MoMuSE: Momentum-Based Speaker Extraction

Updated 16 November 2025

MoMuSE introduces a momentum memory module that retains and updates a speaker’s identity, enabling robust target extraction even when visual cues are impaired.
It fuses audio embeddings with intermittent visual features through a real-time streaming engine, ensuring continuous performance under challenging conditions.
Experimental results demonstrate that MoMuSE boosts SI-SNR by over 2 dB in scenarios with ≥80% visual degradation, highlighting its practical impact.

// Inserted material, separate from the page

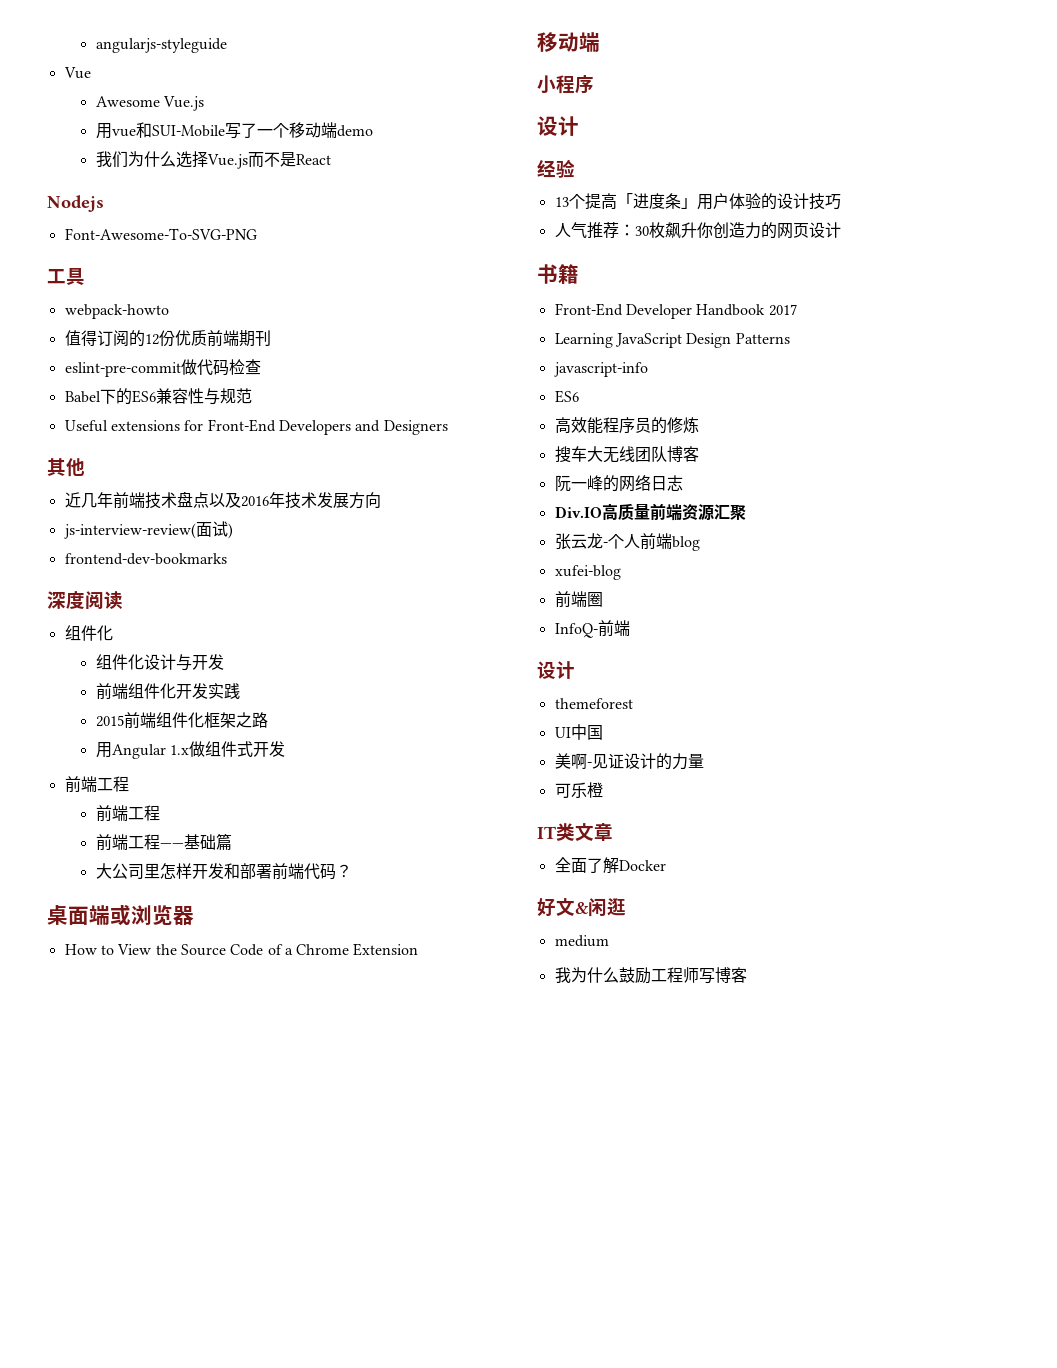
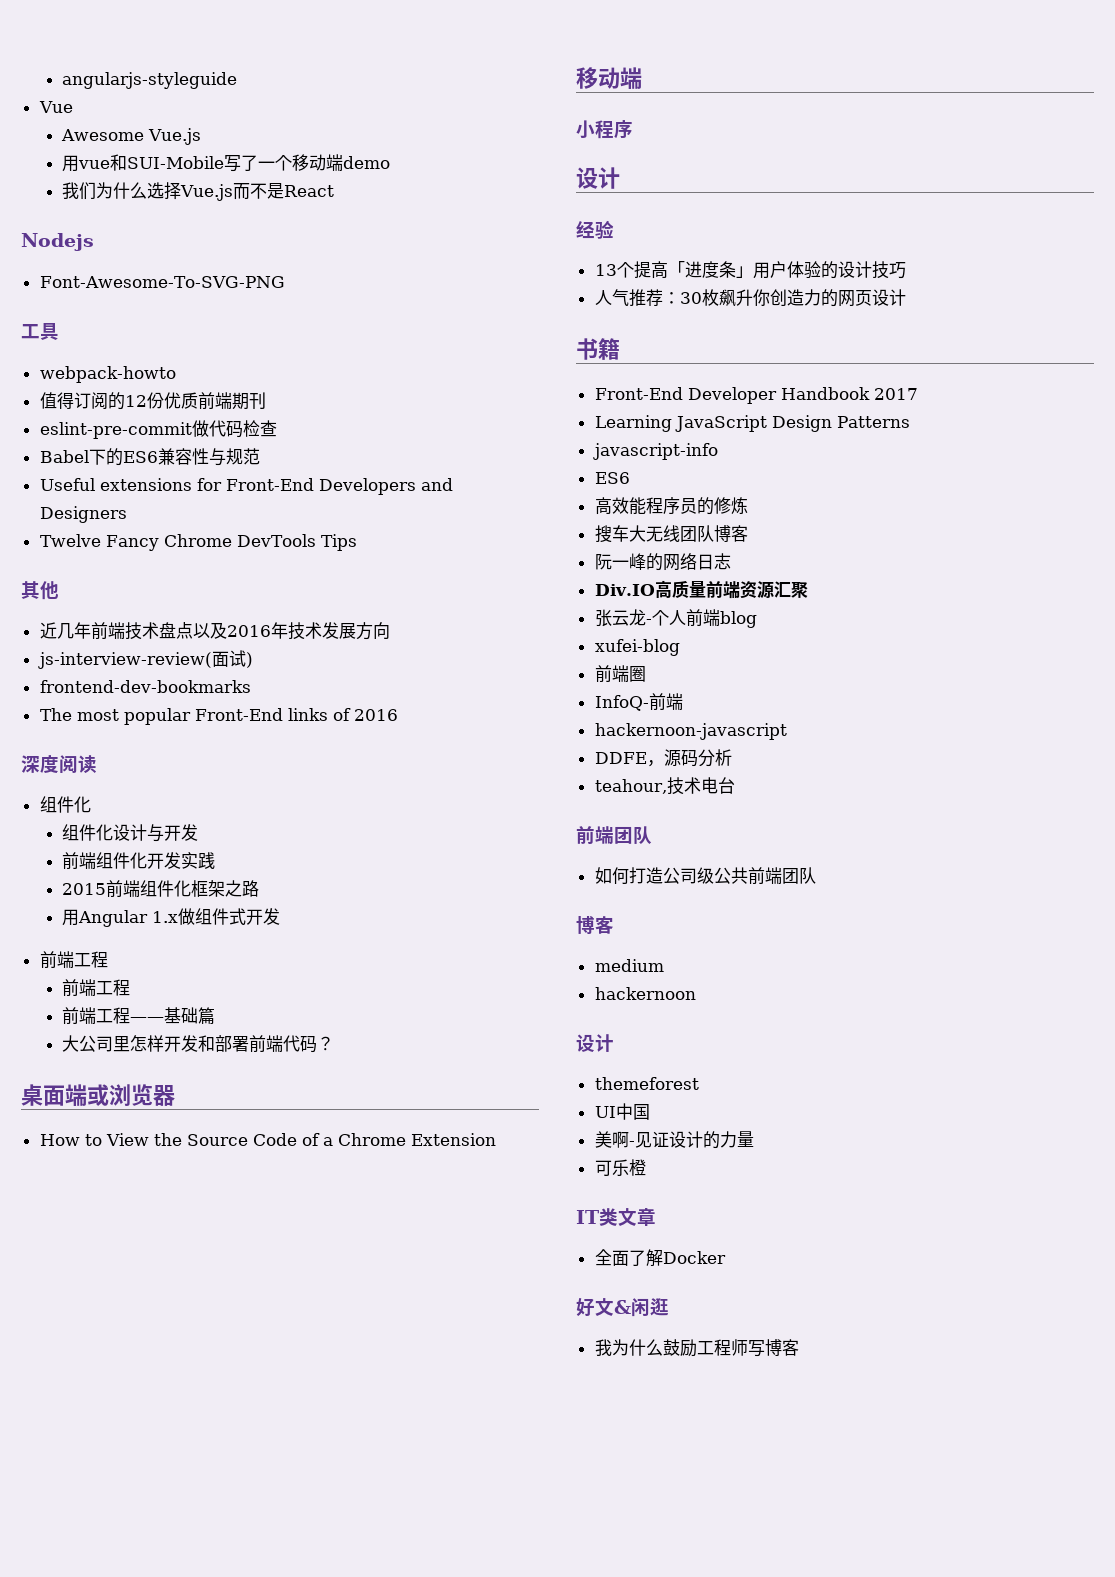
(448, 427) none -> [39,534,357,551] // Twelve Fancy Chrome DevTools Tips
(227, 559) none -> [39,708,398,725] // The most popular Front-End links of 2016
(630, 628) none -> [594,723,787,740] [594,749,732,767] [594,777,735,795] [576,826,652,845] [594,867,816,885] [576,916,614,934] [594,959,664,972] [594,987,696,1000] // hackernoon-javascript // DDFE，源码分析 // teahour,技术电台 // 前端团队 // 如何打造公司级公共前端团队 // 博客 // medium // hackernoon
[554,935,609,947] // medium -> (669, 1307) none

Audio-Visual Target Speaker Extraction (AV-TSE) is the problem of isolating a specific target speaker’s voice from a noisy, multi-speaker audio mixture, using time-synchronized visual cues (e.g., face or lip region video). Traditional AV-TSE approaches depend on the instant availability and integrity of visual signals; however, real-world deployments frequently encounter scenarios with severe impairments in the visual stream—due to occlusion, missing frames, blurring, or target absence. Momentum Multi-modal target Speaker Extraction (MoMuSE) is introduced as a framework that retains a speaker identity "momentum" in its internal memory and enables continuous speaker tracking, even when visual cues are impaired or unavailable. MoMuSE is optimized for real-time streaming inference and demonstrates significant improvement in stability and separation performance under such challenging conditions.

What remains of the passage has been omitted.